Keynote speaker: Professor Robert Aldrich (University of Sydney)
Conveners: Dr Sean Brady (Birkbeck, University of London) and Dr Mark Seymour (University of Otago).
The idea that certain sexual acts were ‘unnatural’ goes back to Antiquity and by the Middle Ages had been formalised in the European world through Christian doctrine and canon law.

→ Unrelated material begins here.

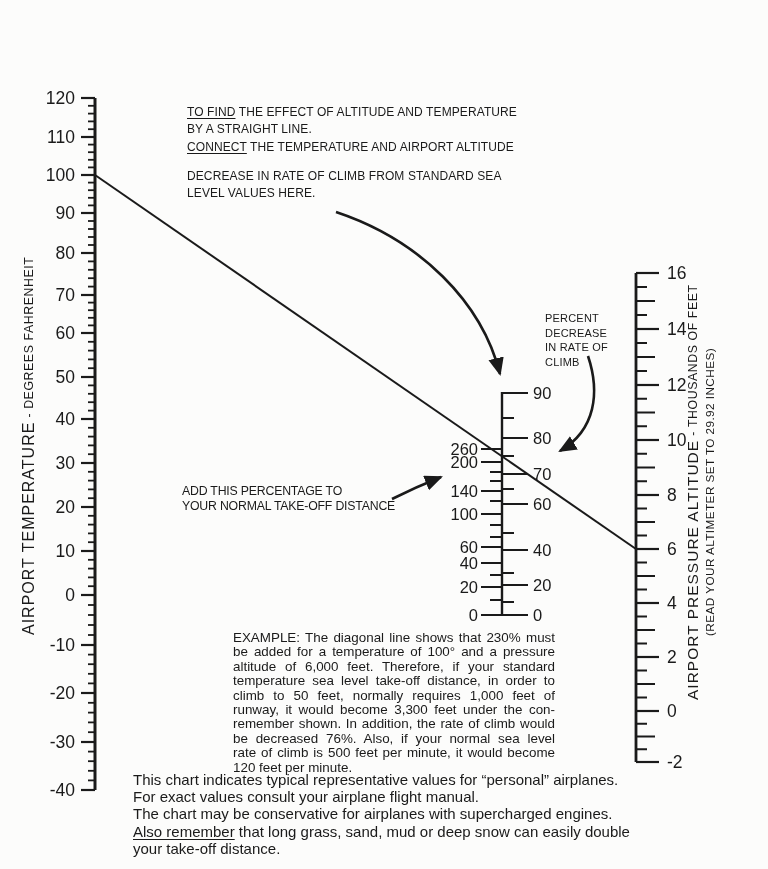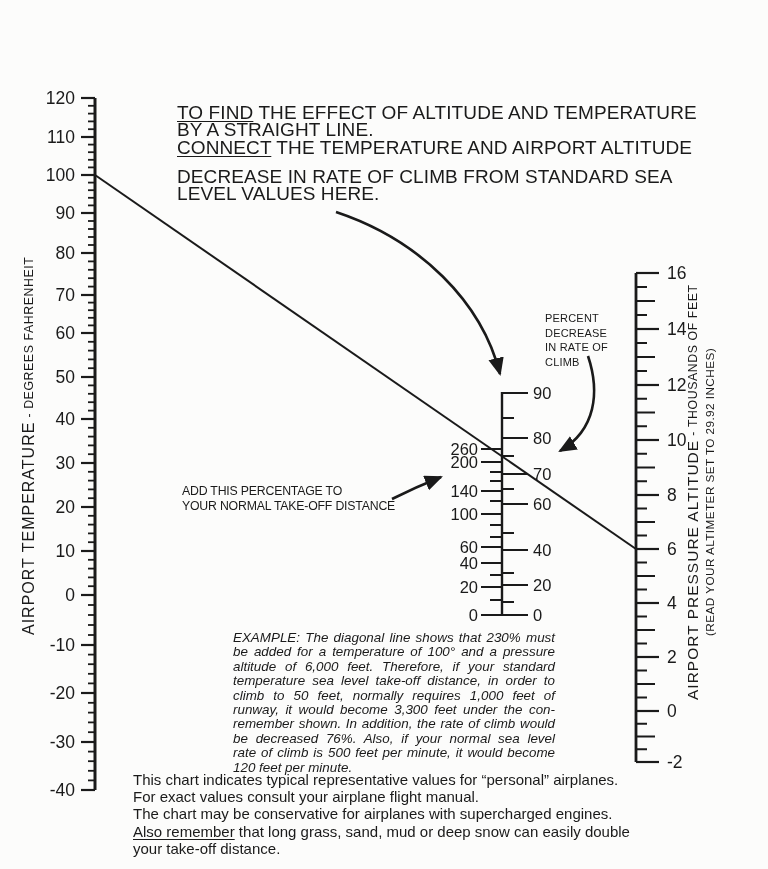"TO FIND THE EFFECT OF" .instr { font-size: 19px -> 12px; left: 177px -> 187px }
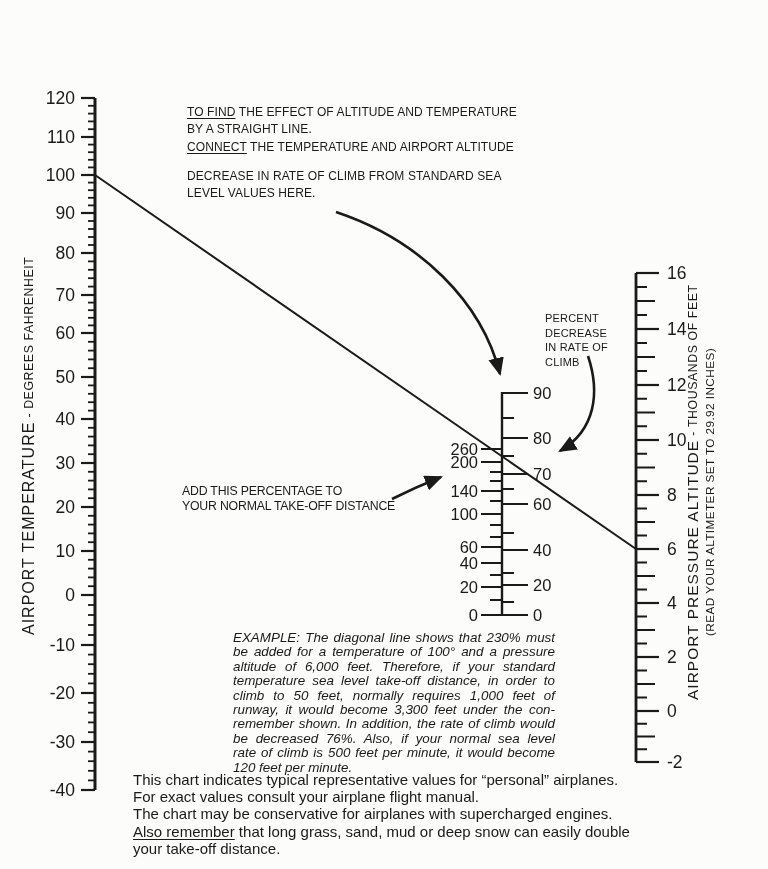"EXAMPLE: The diagonal line shows" .example .jl { font-style: italic -> none }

It was absorbed into the laws of a number of modern European states, and exported legislatively to much of the world through colonial expansion. Looking back from 2014, the shift from severe punitive measures for sex ‘against nature’ to the recent introduction of same-sex marriage laws in close to twenty nations across five continents must rank as one of the fullest revolutions of official attitudes in modern history. It is a revolution that begs many broad questions. This conference seeks to develop fresh, historically-informed, international perspectives on coupling – broadly understood – as a phenomenon poised between ‘nature’ and state regulation, from the late eighteenth century to the present.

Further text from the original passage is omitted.